5.1.2 It is useful to define and verify the reactivity of non-foam polyurethane formulations.
5.2 Limitations:
5.2.1 Operator-to-operator variability and lab-to-lab variability can be significant.
5.2.2 The variability of this practice is dependent on the equipment used to measure the gel time. It is recommended that the testing laboratory and the client agree on the equipment and the conditions to be used that include the following:
5.2.2.1 Gel Tester and gel point criteria,
5.2.2.2 Speed/rpm of the mixer,
5.2.2.3 Type and shape of the mix blades,
5.2.2.4 Size and type (for example, shape, lined or unlined) of container for mixing the components and for measuring the gel time, and
5.2.2.5 The volume (or height) of material to be placed in the container for measuring the gel time and the depth of the measuring wire or spindle of the gel tester from the bottom of the container.

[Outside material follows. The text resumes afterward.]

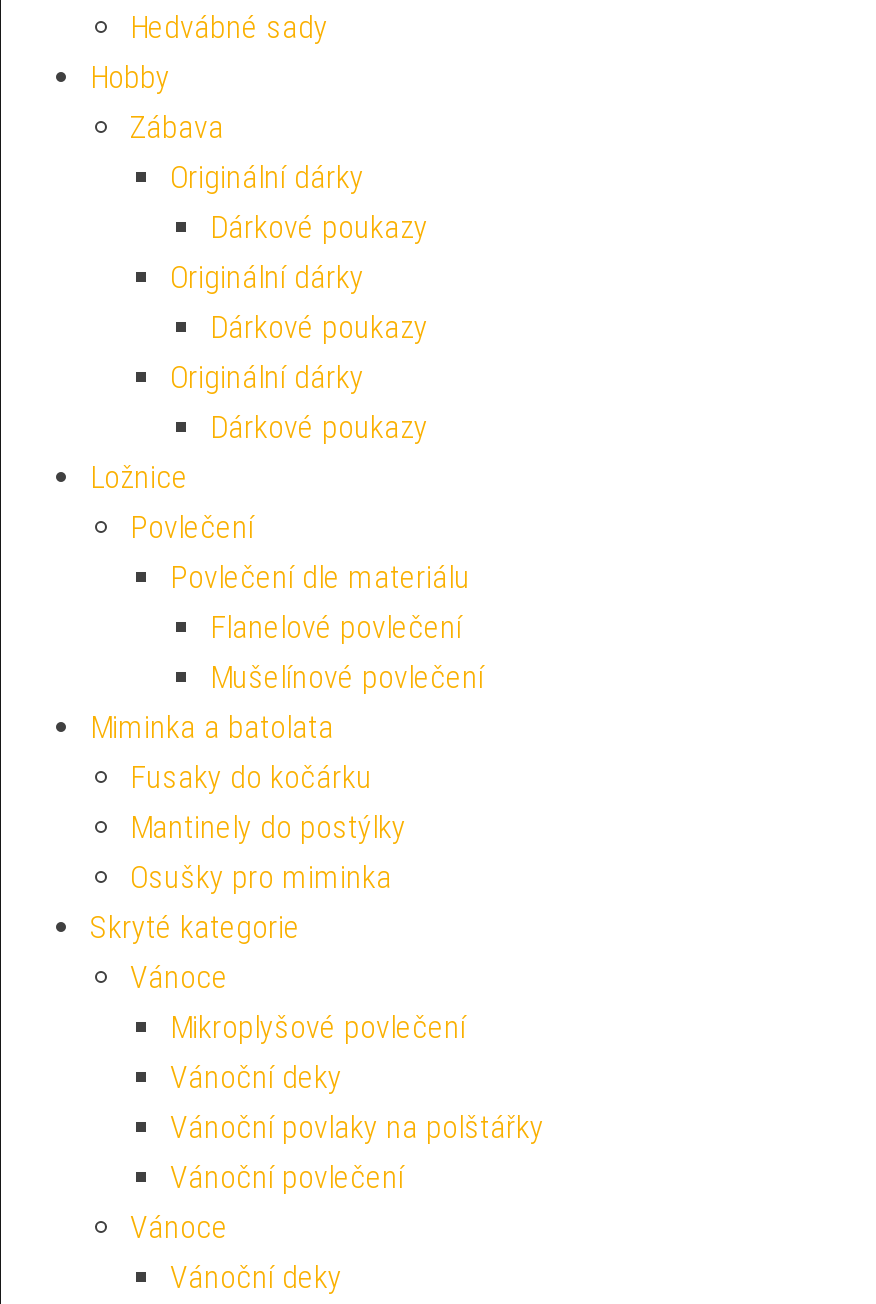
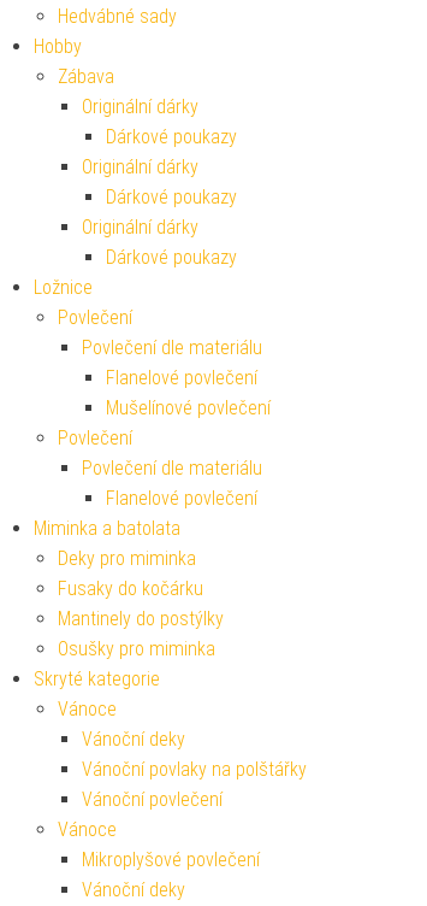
none -> [58,426,262,510] Povlečení | Povlečení dle materiálu | Flanelové povlečení
none -> [58,547,196,570] Deky pro miminka
moved [170,1008,466,1046] -> [82,848,260,871]: Mikroplyšové povlečení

5.2.3 Users of this practice shall develop their own precision data to determine if these procedures meet their requirements.
5.2.4 It is possible that low-levels (ppm, ppb) of contaminants will not be detected using this practice.
SCOPE
1.1 This practice covers procedures for determining the gel times of polyurethane non-foam formulations using commercially available gel test equipment.

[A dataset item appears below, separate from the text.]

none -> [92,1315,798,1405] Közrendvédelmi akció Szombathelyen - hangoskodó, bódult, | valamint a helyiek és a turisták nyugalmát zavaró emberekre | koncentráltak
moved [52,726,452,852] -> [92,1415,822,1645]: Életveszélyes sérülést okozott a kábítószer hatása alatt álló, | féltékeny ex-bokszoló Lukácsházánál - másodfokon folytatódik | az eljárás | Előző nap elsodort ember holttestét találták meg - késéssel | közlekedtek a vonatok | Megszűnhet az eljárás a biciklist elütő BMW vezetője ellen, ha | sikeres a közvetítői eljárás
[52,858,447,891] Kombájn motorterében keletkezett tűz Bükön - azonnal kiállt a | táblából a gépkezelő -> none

1.2 Definitions, terms, and techniques are described along with procedures for calculating sample weights.
1.3 The values stated in SI units are to be regarded as standard.
1.4 This standard does not purport to address all of the safety concerns, if any, associated with its use. It is the responsibility of the user of this standard to establish appropriate safety, health, and environmental practices and determine the applicability of regulatory limitations prior to use.
Note 1: There is no known ISO equivalent to this standard.
1.5 This international standard was developed in accordance with internationally recognized principles on standardization established in the Decision on Principles for the Development of International Standards, Guides and Recommendations issued by the World Trade Organization Technical Barriers to Trade (TBT) Committee.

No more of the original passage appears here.